Plus exigeants que les appareils en couleurs, les Leica et Pentax monochromes offrent en revanche un double plaisir particulier. Le premier : soigner plus encore la prise de vue, en jouant réellement sur la physique de la scène plutôt que sur des curseurs logiciels. Le second : redécouvrir les détails, les textures, les dégradés, avec des artefacts réduits au strict minimum et un piqué optimal.
2 Commentaires
Bonjour.
Merci pour cet article qui donne des infos précieuses sur ce capteur NB.

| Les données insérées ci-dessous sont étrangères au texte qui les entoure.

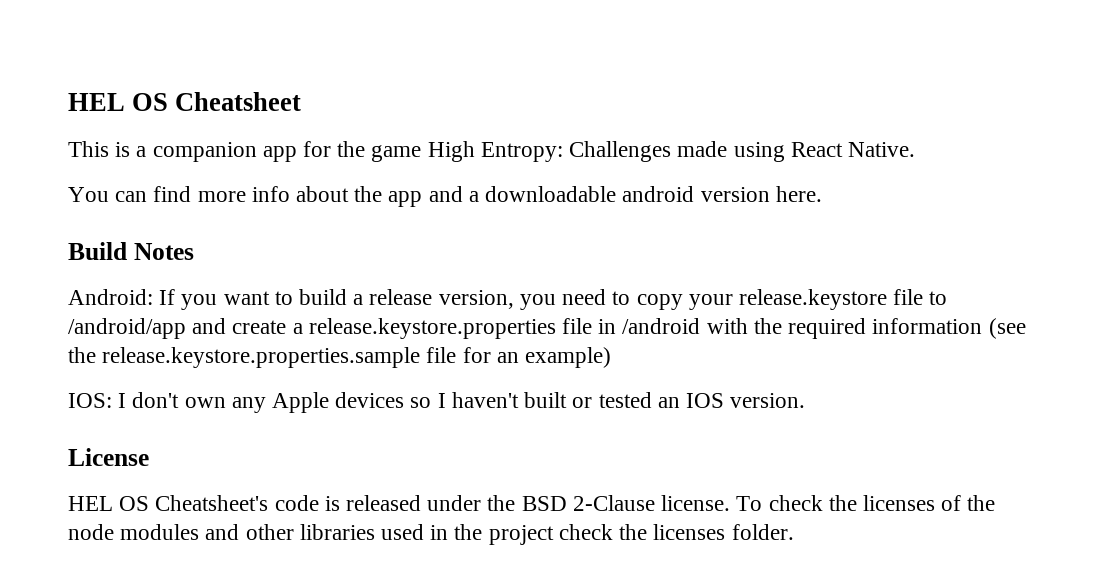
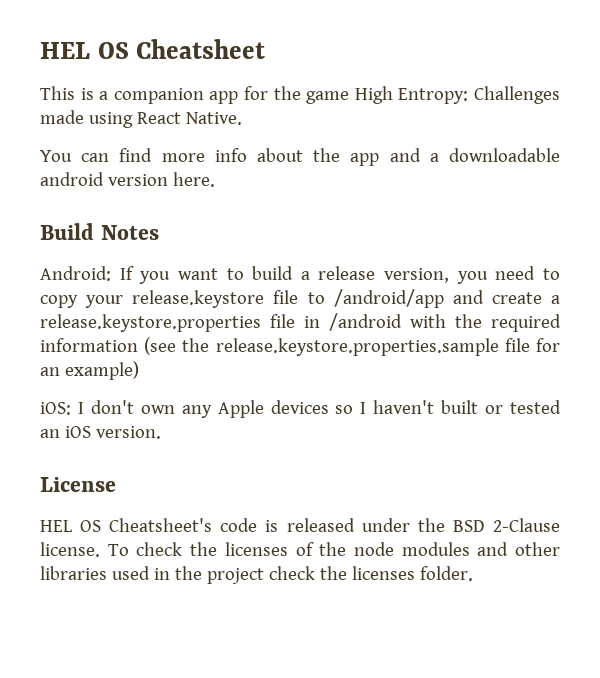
- IOS: I don't own any Apple devices so I haven't built or tested an IOS version.
+ iOS: I don't own any Apple devices so I haven't built or tested an iOS version.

Vous est-il possible de nous donner la courbe de sensibilité spectrale de ce capteur, à l’instar des films NB ? …
Cordialement;
Florian
Bonjour,
il existe plusieurs capteurs monochromes différents :
– le 47 MP plein format du Leica Q2 Monochrom (probablement d’origine Panasonic) ;
– le 60 MP plein format du Leica M11 Monochrom (certainement un Sony IMX455) ;
– le 26 MP APS-C du Pentax K-3 III Monochrome (certainement un Sony IMX571) ;
– et d’autres plus anciens (par exemple le premier Leica M Monochrom, sur base de M9, avait un CCD dérivé du Kodak d’origine)…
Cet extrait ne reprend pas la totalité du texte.